Even after Mr. Biden made that decision, one former aide said, the Bureau of Prisons kept providing additional information about specific inmates, resulting in small changes to the list. Rather than ask Mr. Biden to keep signing revised versions, his staff waited and then ran the final version through the autopen, which they saw as a routine procedure, the aide said.

Mr. Biden’s former White House doctor, who has said his medical evaluations showed he was fit to serve, invoked the Fifth Amendment to avoid answering questions from lawmakers last week. His lawyers cited the pending Justice Department inquiry and the risk of being ensnared in ambiguous circumstances. But Mr. Biden, as a former president, has greater constitutional defenses against being subpoenaed by Congress.

The full picture of what Mr. Biden did on pardon and clemency decisions, and how much he directed those decisions and the actions of his staff, including the use of the autopen, may come down to tens of thousands of Biden White House emails that the National Archives has turned over as part of the investigation by the Trump White House and the Justice Department. Those emails contain keywords like “clemency,” “pardon” and “commutation” from November 2024 through Jan. 20, 2025, according to people familiar with the matter, speaking on the condition of anonymity to discuss a sensitive issue.

But those that were reviewed by The Times show that that the Biden White House had a process to establish that Mr. Biden had orally made decisions in meetings before the staff secretary, Stefanie Feldman, who managed use of the autopen, would have clemency records put through the signing device.

The emails from a meeting indicated that it was on the final night of Biden’s presidency, January 19, that the president decided to issue pre-emptive pardons to members of his family for potential crimes they committed during his vice presidency.

The one pardon Biden made sure to sign personally, however, was his son’s:

The 46th president, in a phone interview with The New York Times last week, asserted, “I made every decision” regarding the clemencies granted during his term—before conceding that staff members had replicated his signature, explaining, “we’re talking about a lot of people.”

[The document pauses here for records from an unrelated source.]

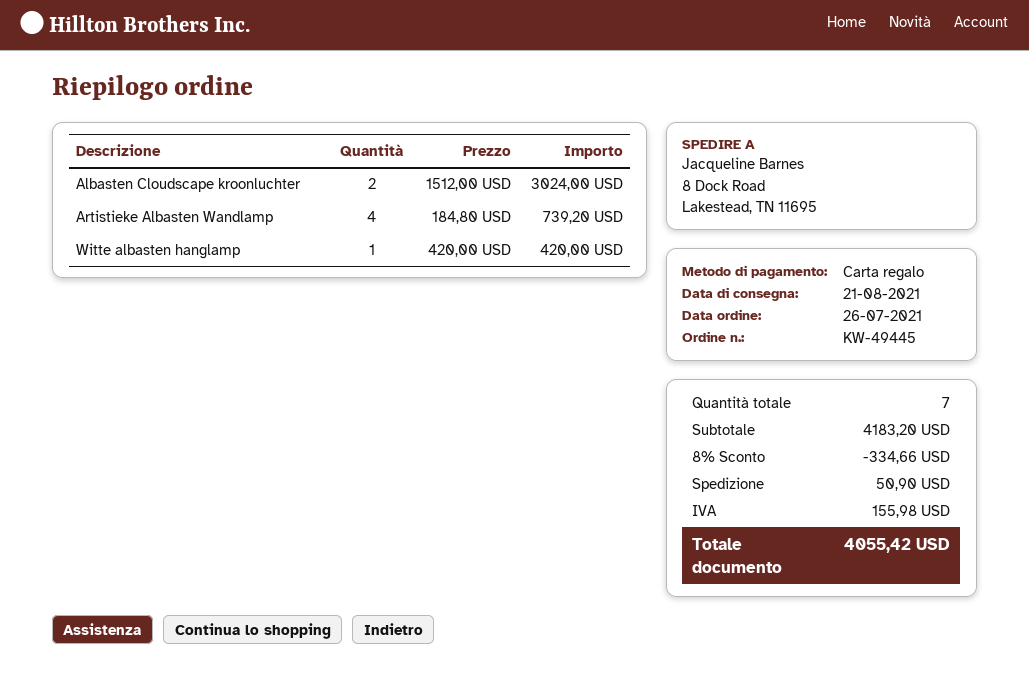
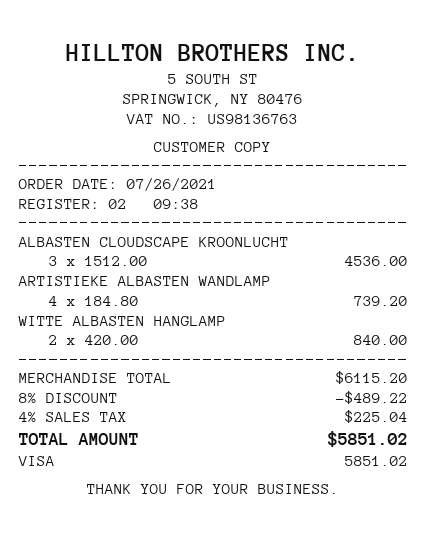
payment method: gift card -> Visa
Albasten Cloudscape kroonluchter: 2 x 1512.00 = 3024.00 -> 3 x 1512.00 = 4536.00
Witte albasten hanglamp: 1 x 420.00 = 420.00 -> 2 x 420.00 = 840.00
subtotal: 4183.20 -> 6115.20
discount: 8% = 334.66 -> 8% = 489.22
shipping: 50.90 -> none
tax: 155.98 -> 225.04
total: 4055.42 -> 5851.02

Harrison Fields, deputy press secretary of the Trump White House, said in a statement to USA TODAY that Biden “should not be trusted again” when asked to respond to Biden’s claims in the interview.

“The truth will come out about who was, in fact, running the country sooner or later, just as the truth is emerging about the state of Joe Biden’s cognitive and physical health,” Fields said.

The probe now centers on whether pre-emptive pardons for Milley, Fauci, and others—potentially shielding them from future Trump-led prosecutions—were lawfully executed. Fauci has been of particular interest since Zients, Biden’s chief of staff, allegedly made millions of dollars from COVID pandemic protocols.

Meanwhile, interim U.S. Attorney Ed Martin is leading a Justice Department inquiry into whether Biden’s use of the autopen violated legal norms or concealed broader incapacity.

Further inflaming suspicions, Biden’s former White House physician, Dr. Kevin O’Connor, has invoked the Fifth Amendment rather than testify before Congress. Comer and Sen. Ron Johnson have intensified calls to investigate whether Biden’s staff knowingly concealed mental decline and effectively ran the executive branch themselves.

If evidence confirms that top aides issued pardons without valid presidential oversight, the episode may mark an unprecedented breakdown in executive accountability. As legal and congressional inquiries deepen, the legitimacy of Biden’s final acts—and the very definition of presidential power—remain in question.